[[ Data shown open ]]

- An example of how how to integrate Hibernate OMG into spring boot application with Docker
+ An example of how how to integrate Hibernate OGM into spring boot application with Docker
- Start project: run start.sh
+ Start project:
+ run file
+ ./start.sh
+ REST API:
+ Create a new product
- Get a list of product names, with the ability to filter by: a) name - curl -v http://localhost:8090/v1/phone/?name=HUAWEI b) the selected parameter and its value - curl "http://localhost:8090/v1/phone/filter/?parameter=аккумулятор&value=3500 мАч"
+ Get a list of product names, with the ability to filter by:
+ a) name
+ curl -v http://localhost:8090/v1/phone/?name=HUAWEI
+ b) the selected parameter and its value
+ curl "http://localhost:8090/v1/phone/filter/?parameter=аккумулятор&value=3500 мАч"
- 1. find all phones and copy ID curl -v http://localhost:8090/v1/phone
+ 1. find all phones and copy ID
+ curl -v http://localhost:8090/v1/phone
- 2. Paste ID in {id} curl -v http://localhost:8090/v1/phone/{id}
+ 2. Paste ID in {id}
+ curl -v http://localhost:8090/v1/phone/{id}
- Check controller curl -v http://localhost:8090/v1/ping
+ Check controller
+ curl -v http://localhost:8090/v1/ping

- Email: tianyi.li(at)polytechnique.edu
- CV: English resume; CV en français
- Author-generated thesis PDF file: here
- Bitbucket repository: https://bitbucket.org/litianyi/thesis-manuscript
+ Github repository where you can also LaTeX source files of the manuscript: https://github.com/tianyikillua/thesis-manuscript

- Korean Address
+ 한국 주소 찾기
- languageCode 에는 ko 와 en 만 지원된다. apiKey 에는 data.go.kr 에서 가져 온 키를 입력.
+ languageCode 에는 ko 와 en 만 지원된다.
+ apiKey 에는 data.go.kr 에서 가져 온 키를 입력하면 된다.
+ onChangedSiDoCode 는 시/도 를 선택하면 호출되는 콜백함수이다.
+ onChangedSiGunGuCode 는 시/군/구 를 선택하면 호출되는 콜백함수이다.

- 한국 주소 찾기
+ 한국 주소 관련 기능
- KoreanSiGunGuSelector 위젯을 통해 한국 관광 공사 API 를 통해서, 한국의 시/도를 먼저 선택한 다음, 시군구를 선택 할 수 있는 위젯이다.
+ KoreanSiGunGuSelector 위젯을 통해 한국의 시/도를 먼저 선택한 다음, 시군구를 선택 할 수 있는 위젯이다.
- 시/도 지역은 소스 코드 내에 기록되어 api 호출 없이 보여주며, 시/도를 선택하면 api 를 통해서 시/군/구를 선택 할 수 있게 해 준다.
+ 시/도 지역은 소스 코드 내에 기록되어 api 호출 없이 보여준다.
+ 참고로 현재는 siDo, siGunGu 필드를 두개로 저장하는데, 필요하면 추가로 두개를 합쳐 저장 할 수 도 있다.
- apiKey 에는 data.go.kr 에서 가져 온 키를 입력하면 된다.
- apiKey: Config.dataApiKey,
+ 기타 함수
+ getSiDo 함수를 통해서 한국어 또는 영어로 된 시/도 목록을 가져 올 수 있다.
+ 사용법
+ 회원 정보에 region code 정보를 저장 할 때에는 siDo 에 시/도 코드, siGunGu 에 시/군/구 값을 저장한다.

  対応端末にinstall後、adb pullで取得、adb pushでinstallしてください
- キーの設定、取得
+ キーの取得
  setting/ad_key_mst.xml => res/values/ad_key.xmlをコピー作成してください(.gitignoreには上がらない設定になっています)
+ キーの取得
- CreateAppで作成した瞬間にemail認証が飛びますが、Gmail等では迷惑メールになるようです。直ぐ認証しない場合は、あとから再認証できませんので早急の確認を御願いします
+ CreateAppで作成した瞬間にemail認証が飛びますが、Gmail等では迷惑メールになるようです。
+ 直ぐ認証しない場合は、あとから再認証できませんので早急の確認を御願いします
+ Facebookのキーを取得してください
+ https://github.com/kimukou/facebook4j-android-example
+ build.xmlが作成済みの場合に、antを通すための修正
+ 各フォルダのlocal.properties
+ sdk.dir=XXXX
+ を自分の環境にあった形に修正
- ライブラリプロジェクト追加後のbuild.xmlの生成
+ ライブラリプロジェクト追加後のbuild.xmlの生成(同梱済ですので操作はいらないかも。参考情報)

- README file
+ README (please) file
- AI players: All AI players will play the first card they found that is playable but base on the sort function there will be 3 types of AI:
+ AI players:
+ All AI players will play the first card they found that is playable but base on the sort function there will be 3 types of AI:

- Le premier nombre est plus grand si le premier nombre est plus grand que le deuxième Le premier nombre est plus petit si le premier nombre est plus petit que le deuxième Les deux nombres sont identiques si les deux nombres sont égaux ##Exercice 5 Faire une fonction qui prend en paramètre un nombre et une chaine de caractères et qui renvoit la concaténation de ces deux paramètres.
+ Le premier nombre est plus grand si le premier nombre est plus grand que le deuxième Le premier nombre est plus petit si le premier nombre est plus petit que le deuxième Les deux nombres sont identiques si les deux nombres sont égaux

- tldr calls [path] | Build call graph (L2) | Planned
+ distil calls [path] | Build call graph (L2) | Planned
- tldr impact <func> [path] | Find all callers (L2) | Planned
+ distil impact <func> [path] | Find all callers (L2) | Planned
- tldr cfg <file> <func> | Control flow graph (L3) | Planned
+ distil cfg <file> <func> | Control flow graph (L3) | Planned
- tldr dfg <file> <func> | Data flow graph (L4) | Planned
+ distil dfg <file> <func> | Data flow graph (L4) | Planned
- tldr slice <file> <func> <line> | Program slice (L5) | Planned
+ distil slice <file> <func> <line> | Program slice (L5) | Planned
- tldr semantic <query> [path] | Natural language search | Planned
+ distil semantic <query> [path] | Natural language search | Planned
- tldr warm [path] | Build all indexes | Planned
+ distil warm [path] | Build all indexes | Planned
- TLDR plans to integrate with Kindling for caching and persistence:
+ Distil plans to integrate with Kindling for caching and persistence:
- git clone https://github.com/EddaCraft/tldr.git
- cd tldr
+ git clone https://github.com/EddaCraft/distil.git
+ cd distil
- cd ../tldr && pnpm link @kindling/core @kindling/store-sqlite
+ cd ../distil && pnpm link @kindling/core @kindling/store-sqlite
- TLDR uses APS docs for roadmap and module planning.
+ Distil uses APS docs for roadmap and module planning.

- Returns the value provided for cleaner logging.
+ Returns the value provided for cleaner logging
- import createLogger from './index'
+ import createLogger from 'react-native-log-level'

[[ Data shown closed ]]

• What you need to do
Copy each line in the entries above where the word "xmlの生成" shows up.

• Response area
- ライブラリプロジェクト追加後のbuild.xmlの生成
+ ライブラリプロジェクト追加後のbuild.xmlの生成(同梱済ですので操作はいらないかも。参考情報)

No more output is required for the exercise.